L’impronta crescente del settore privato
Negli ultimi anni, i principali rivenditori hanno iniziato a implementare la stessa sofisticata tecnologia ALPR utilizzata dai dipartimenti di polizia. Secondo quanto riportato da CT Insider, questa infrastruttura di sorveglianza è già attiva nei parcheggi di diverse sedi Lowe’s e Home Depot nel Connecticut. In alcuni casi, ai dipartimenti di polizia locali è stato concesso l’accesso diretto a questi dati privati, unendo di fatto la sorveglianza aziendale con le capacità di applicazione della legge.
La differenza fondamentale tra uso pubblico e uso privato è la trasparenza.
- Enti pubblici: i dipartimenti di polizia generalmente operano secondo politiche pubbliche che determinano le modalità di archiviazione, condivisione e accesso ai dati ALPR. Sebbene l’adesione a queste regole vari a seconda della giurisdizione, i quadri esistono e sono soggetti a richieste di registri pubblici.
- Aziende private: I rivenditori al dettaglio non sono vincolati dalle stesse misure di responsabilità pubblica. I consumatori spesso non hanno idea per quanto tempo vengono conservate le informazioni sul loro veicolo, chi può effettuare ricerche nel database o se i dati vengono venduti o condivisi con terze parti.
“Non credo che l’opinione pubblica abbia davvero una buona idea di come le aziende private che dispongono della tecnologia utilizzano i dati, per quanto tempo li conservano, come li condividono”, ha affermato Ken Barone, manager del Racial Profiling Prohibition Project dell’Università del Connecticut. “Penso che sia interamente una scatola nera.”
Un sistema con una storia di abusi
La mancanza di controllo nel settore privato è particolarmente preoccupante data la storia documentata di abusi dell’ALPR all’interno delle forze dell’ordine. Le indagini degli ultimi anni hanno rivelato casi di accesso improprio ai database, ricerche non autorizzate e utilizzo di reti nazionali di lettori di targhe per scopi che, secondo i critici, vanno oltre il loro intento originale. Se questi problemi persistono negli enti governativi con regole consolidate (anche se imperfette), il potenziale di abuso nei database aziendali non regolamentati è significativo.
Il caso aziendale contro la privacy pubblica
I rivenditori difendono l’uso dei sistemi ALPR come una legittima necessità aziendale.

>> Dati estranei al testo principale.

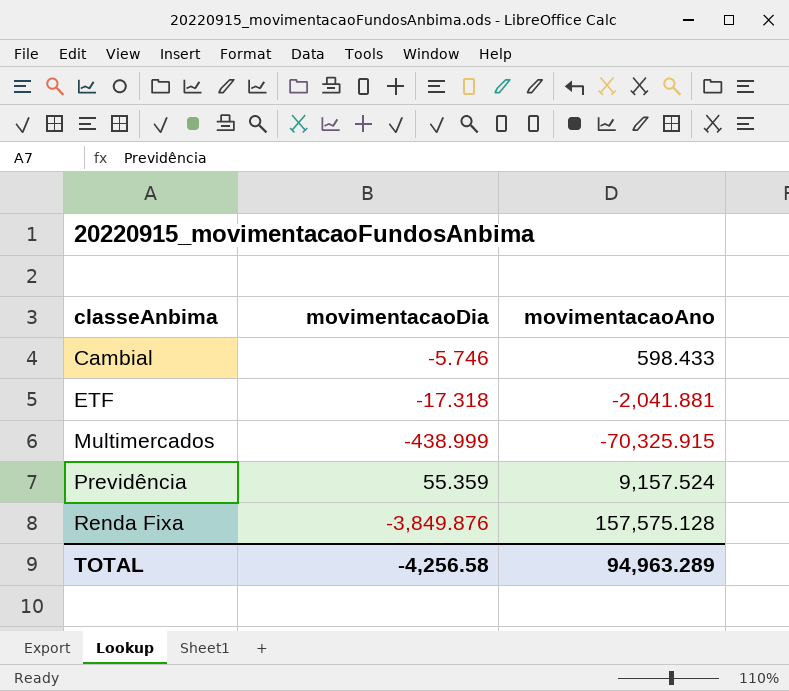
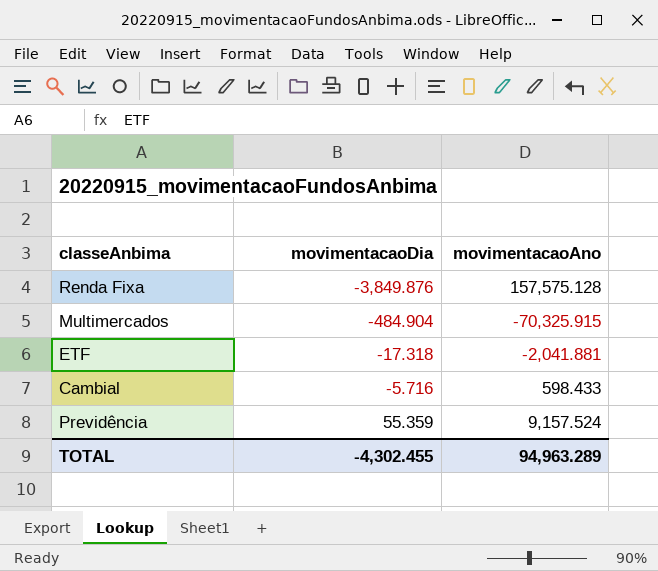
row order: classeAnbima ascending -> movimentacaoDia ascending
Multimercados | movimentacaoDia: -438.999 -> -484.904
Cambial | movimentacaoDia: -5.746 -> -5.716
TOTAL | movimentacaoDia: -4,256.58 -> -4,302.455

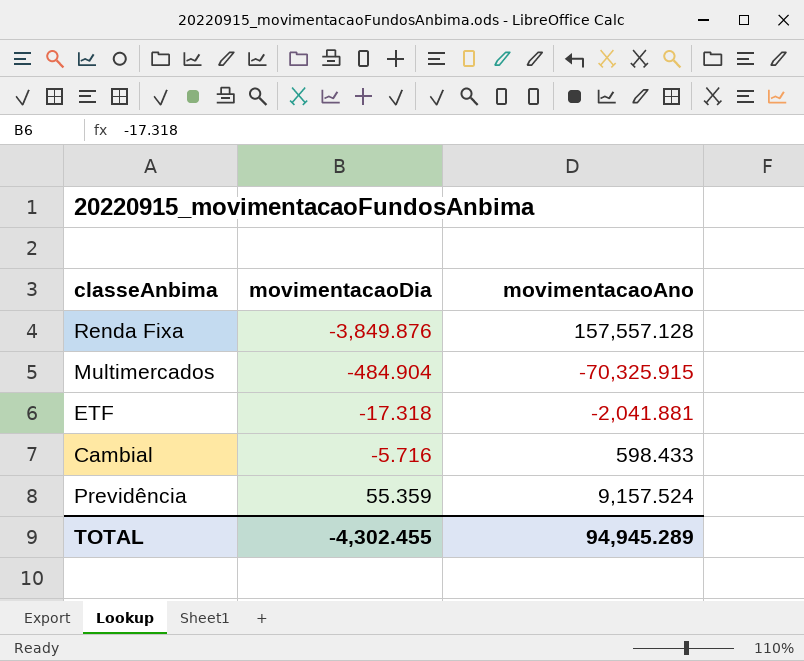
Renda Fixa | movimentacaoAno: 157,575.128 -> 157,557.128
TOTAL | movimentacaoAno: 94,963.289 -> 94,945.289

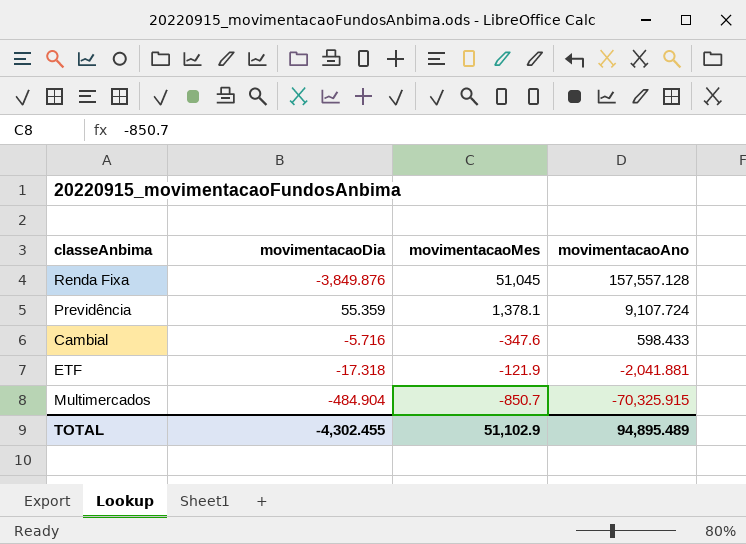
row order: movimentacaoDia ascending -> movimentacaoAno descending
column movimentacaoMes | position: none -> 3
Previdência | movimentacaoAno: 9,157.524 -> 9,107.724
TOTAL | movimentacaoAno: 94,945.289 -> 94,895.489

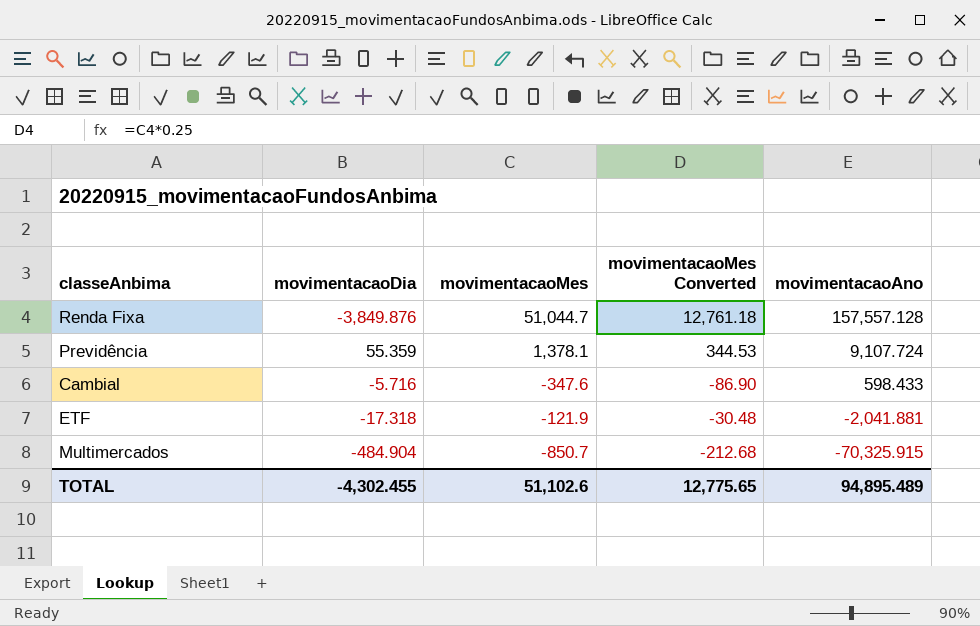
column movimentacaoMes Converted | formula: none -> [movimentacaoMes] * 0.25
Renda Fixa | movimentacaoMes: 51,045 -> 51,044.7
TOTAL | movimentacaoMes: 51,102.9 -> 51,102.6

Sostengono che la tecnologia aiuta a combattere i furti organizzati al dettaglio, a recuperare i veicoli rubati e a migliorare la sicurezza generale dei clienti. Allo stesso modo, le forze dell’ordine attribuiscono a questi sistemi il merito di aver accelerato le indagini penali rispetto ai metodi tradizionali.

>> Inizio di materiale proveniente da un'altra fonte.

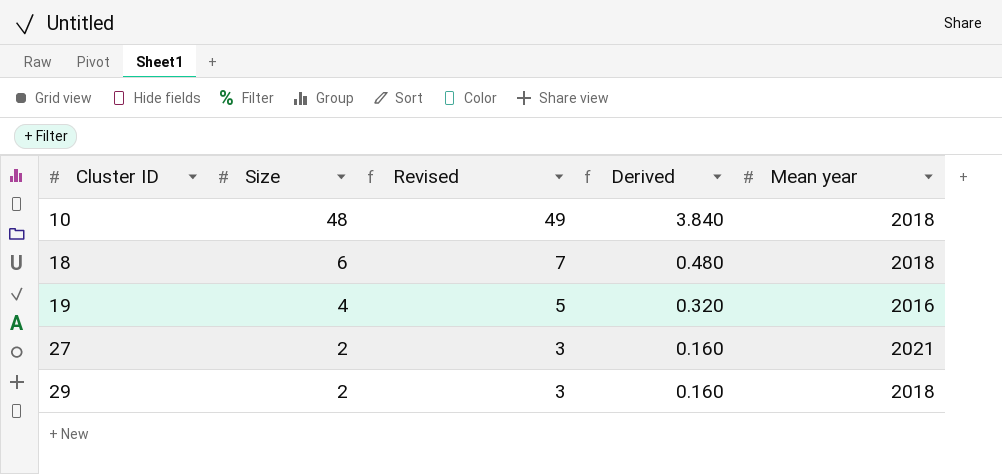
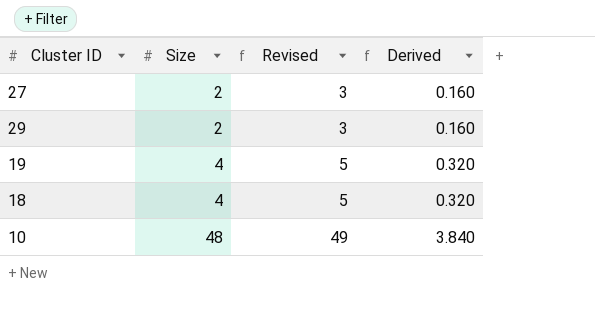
row order: Cluster ID ascending -> Size ascending
column Mean year | position: 5 -> none
18 | Size: 6 -> 4
18 | Revised: 7 -> 5
18 | Derived: 0.480 -> 0.320

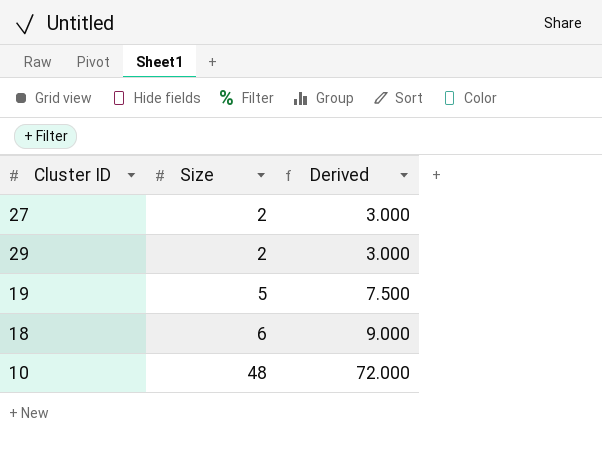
column Revised | formula: [Size] + 1 -> none
column Derived | formula: [Size] * 0.08 -> [Size] * 1.5
19 | Size: 4 -> 5
18 | Size: 4 -> 6

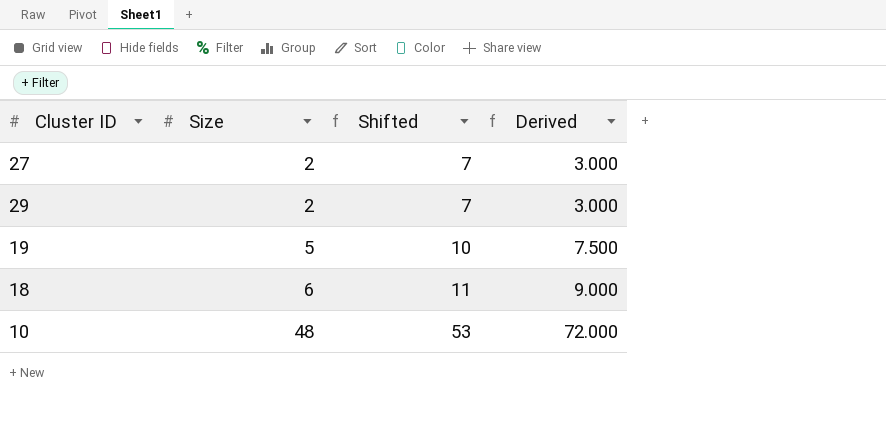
column Shifted | formula: none -> [Size] + 5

Tuttavia, la rapida proliferazione di questa tecnologia supera il controllo normativo. Le telecamere che una volta erano limitate alle autostrade e ai caselli autostradali sono ora onnipresenti nei centri commerciali, nei complessi di appartamenti e nei negozi di alimentari. Per il conducente medio, ciò significa che i suoi movimenti vengono monitorati molto più frequentemente di quanto si renda conto, spesso a sua insaputa o senza il suo consenso.
Conclusione
L’espansione dei lettori di targhe dalle stazioni di polizia ai parcheggi commerciali rappresenta una grave erosione della privacy nella vita di tutti i giorni. Senza norme chiare che disciplinino il modo in cui le aziende private raccolgono, archiviano e condividono questi dati, i consumatori rimangono vulnerabili a una rete di sorveglianza che opera nell’ombra.